Mateo despertó con la luz cruda del amanecer golpeándole la cara. Estaba acostado en el suelo de madera seca de la habitación principal. Sofía dormía a su lado, con la muñeca sin cabeza del jardín abrazada contra su pecho.

Se levantó de un salto. La casa estaba en silencio. No había rastro de los hombres armados, ni de los platos de comida, ni de las velas. Corrió hacia la ventana. El valle estaba lleno de lodo, pero el río había vuelto a su cauce. La tormenta había pasado.

—¿Mamá? —llamó, aunque en su corazón ya sabía la respuesta.

Busco por toda la casa. En la cocina, sobre la mesa donde habían cenado la noche anterior, encontró el encendedor de Lucía y una pequeña piedra de río, suave y perfectamente redonda, todavía húmeda.

No había nadie más.

Despertó a Sofía. La niña no preguntó por su madre. Simplemente tomó la mano de su hermano y caminó hacia la salida. Al cruzar el umbral, el portón que colgaba de una bisagra finalmente cayó al suelo con un golpe seco, cerrando el camino detrás de ellos para siempre.

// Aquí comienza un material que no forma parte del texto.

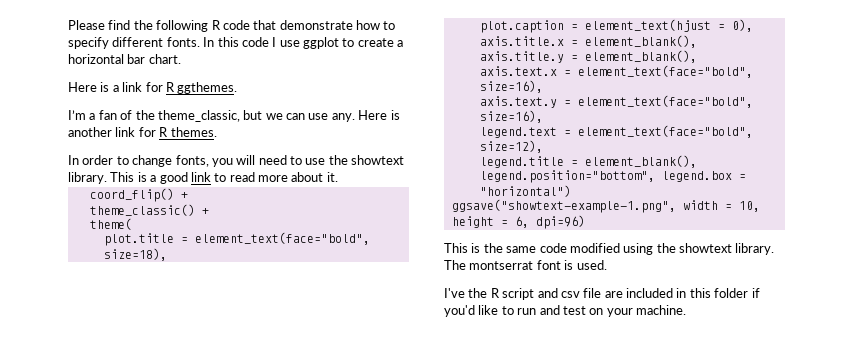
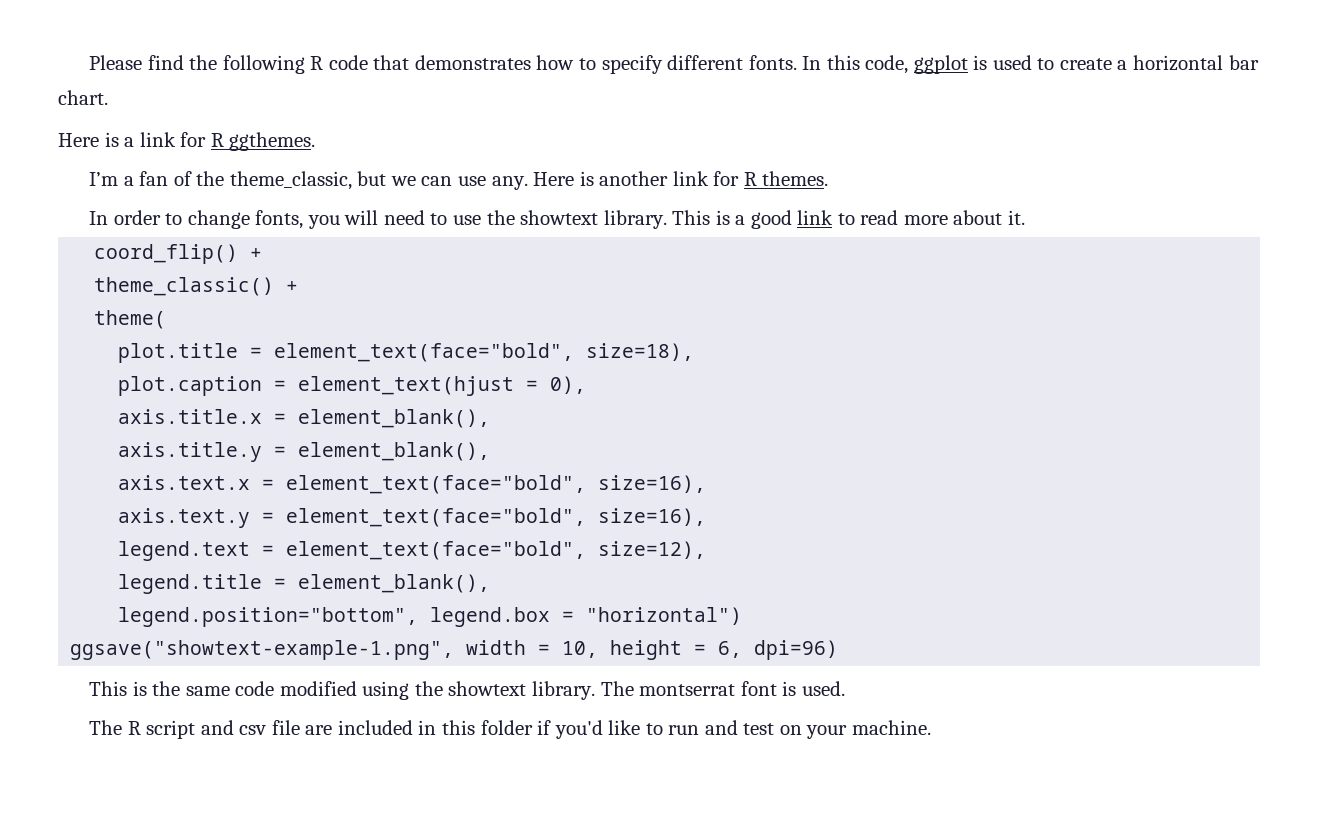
- Please find the following R code that demonstrate how to specify different fonts.
+ Please find the following R code that demonstrates how to specify different fonts.
- In this code I use ggplot to create a horizontal bar chart.
+ In this code, ggplot is used to create a horizontal bar chart.
- I've the R script and csv file are included in this folder if you'd like to run and test on your machine.
+ The R script and csv file are included in this folder if you'd like to run and test on your machine.

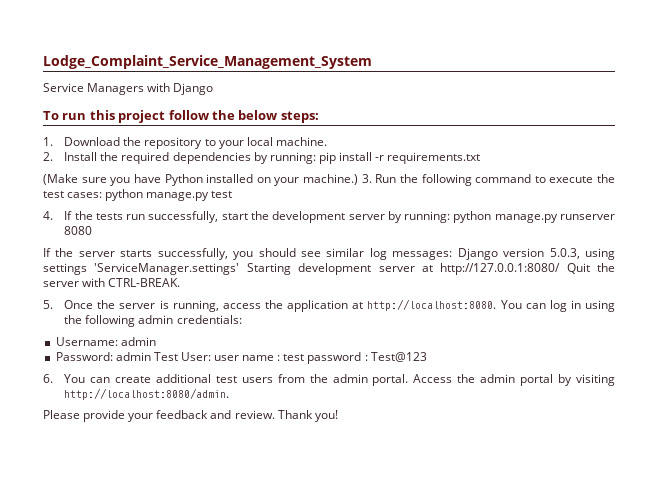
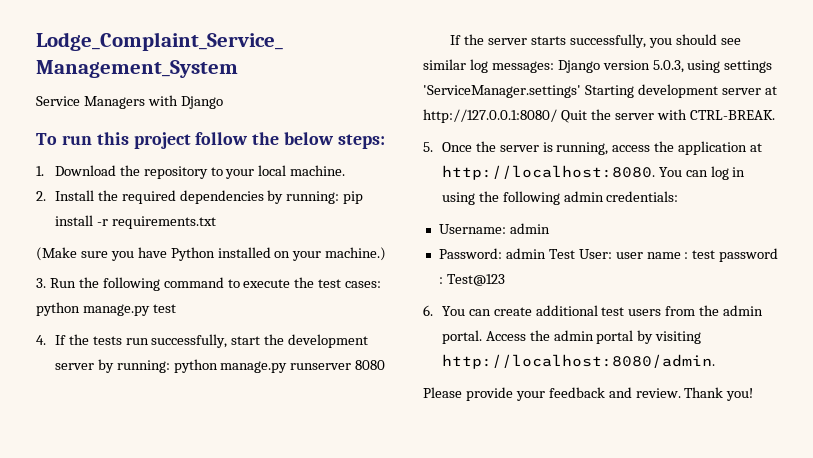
- (Make sure you have Python installed on your machine.) 3. Run the following command to execute the test cases: python manage.py test
+ (Make sure you have Python installed on your machine.)
+ 3. Run the following command to execute the test cases: python manage.py test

Caminaron hacia la carretera bajo el sol de la mañana. Mateo no miró atrás, cumpliendo la promesa. Pero Sofía sí lo hizo, una sola vez. Y en la ventana del segundo piso, vio a dos hermanas, tomadas de la mano, observándolos partir. Una de ellas levantó la mano en señal de despedida, y luego, ambas se disolvieron en la sombra, volviendo al abrazo eterno del agua.

Mateo apretó la mano de su hermana y siguieron caminando. El camino era largo, pero por primera vez en seis meses, no sentían miedo. El agua los había protegido y, de alguna manera extraña y terrible, su madre finalmente había dejado de huir.